● ABOUT THIS EXERCISE
An exact reproduction is required of the lines from the beginning of the entries through the line with "Custom Orange Red", pictures excluded and nothing added.

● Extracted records
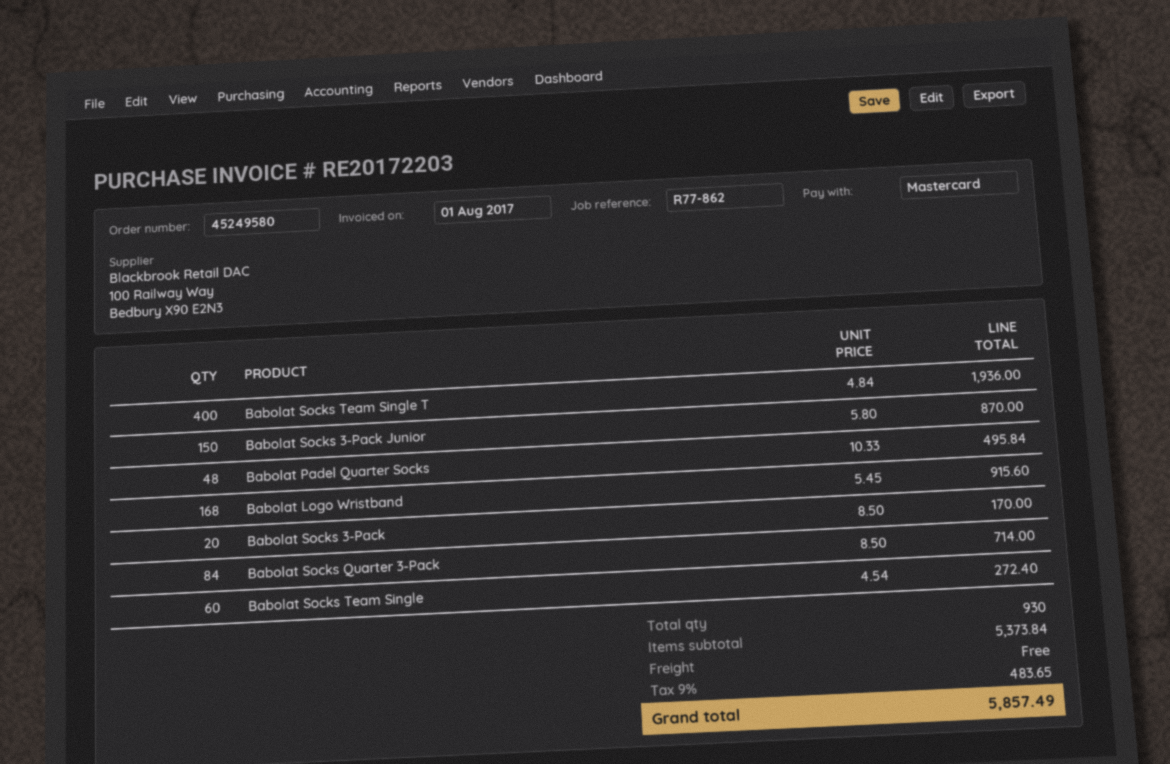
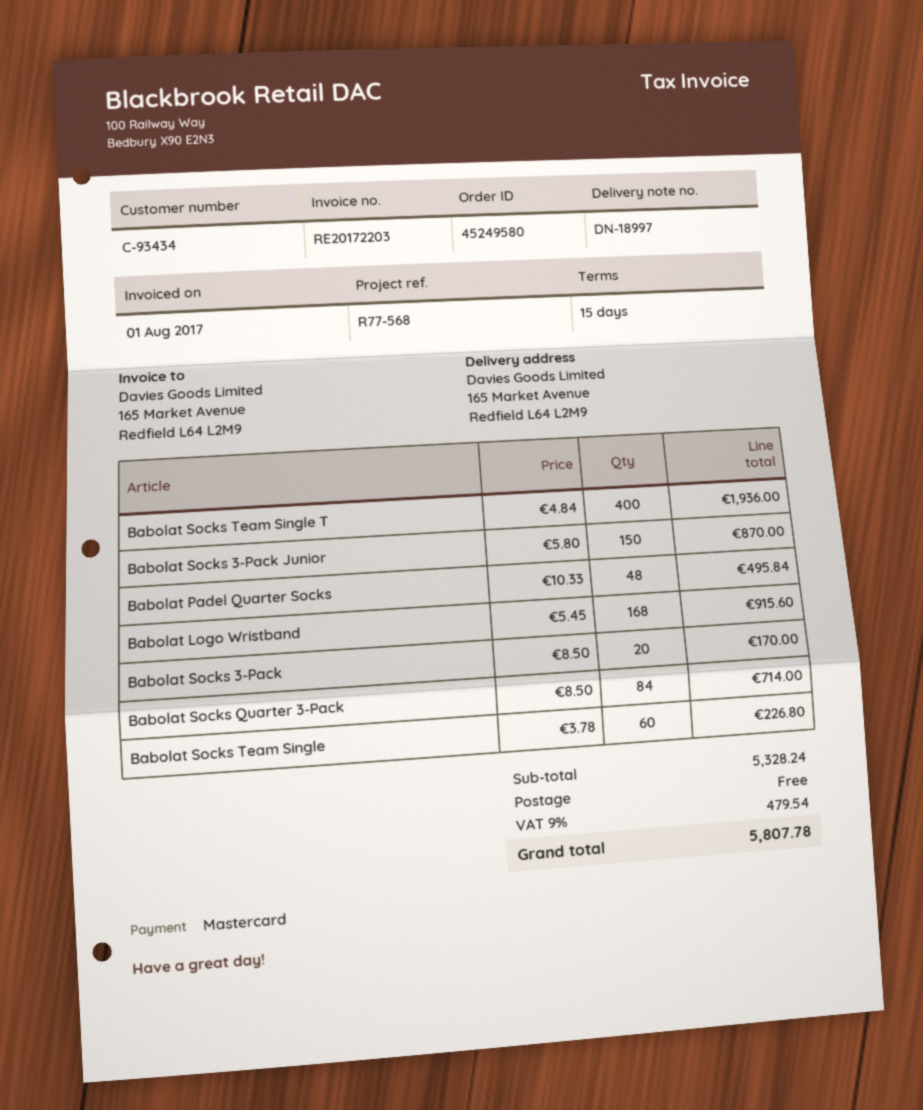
reference: R77-862 -> R77-568
Babolat Socks Team Single: 60 x 4.54 = 272.40 -> 60 x 3.78 = 226.80
subtotal: 5373.84 -> 5328.24
tax: 9% = 483.65 -> 9% = 479.54
total: 5857.49 -> 5807.78

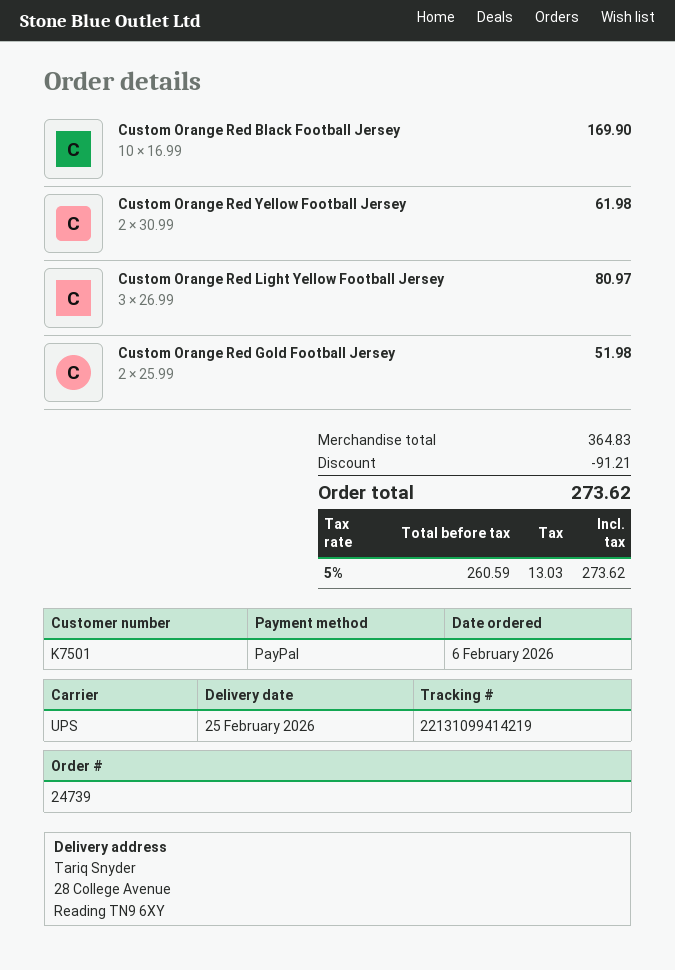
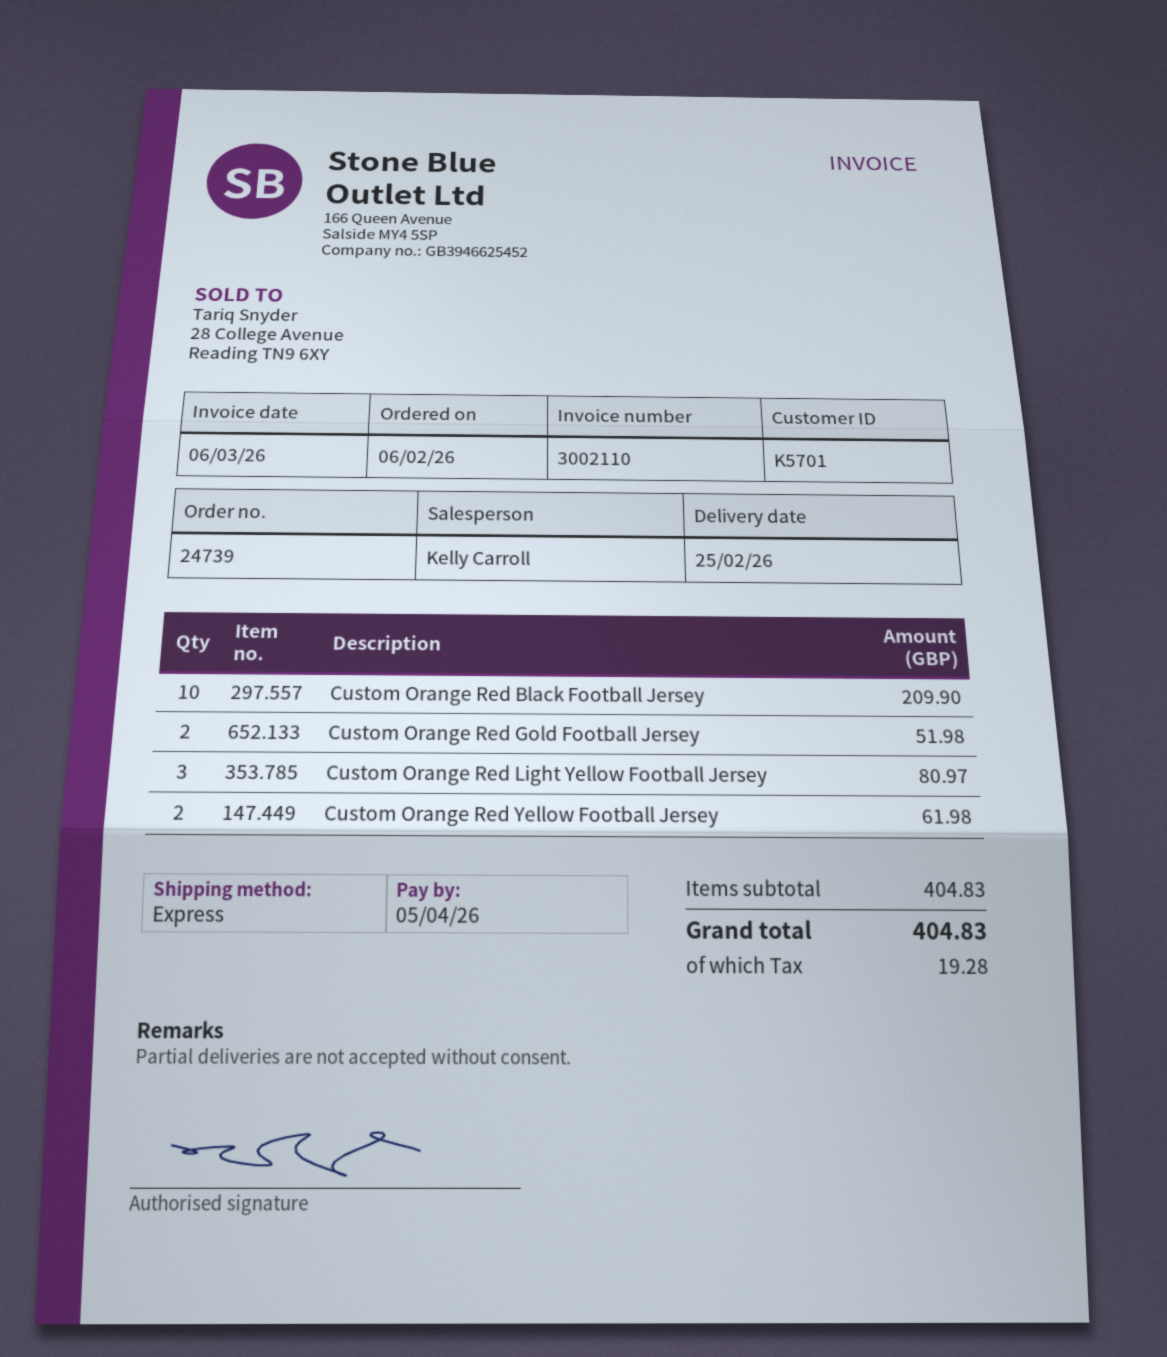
customer number: K7501 -> K5701
shipping method: UPS -> express
Custom Orange Red Black Football Jersey: 10 for 169.90 -> 10 for 209.90
subtotal: 364.83 -> 404.83
discount: 91.21 -> none
tax: 13.03 -> 19.28
total: 273.62 -> 404.83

● ANSWER BOX
reference: R77-862 -> R77-568
Babolat Socks Team Single: 60 x 4.54 = 272.40 -> 60 x 3.78 = 226.80
subtotal: 5373.84 -> 5328.24
tax: 9% = 483.65 -> 9% = 479.54
total: 5857.49 -> 5807.78

customer number: K7501 -> K5701
shipping method: UPS -> express
Custom Orange Red Black Football Jersey: 10 for 169.90 -> 10 for 209.90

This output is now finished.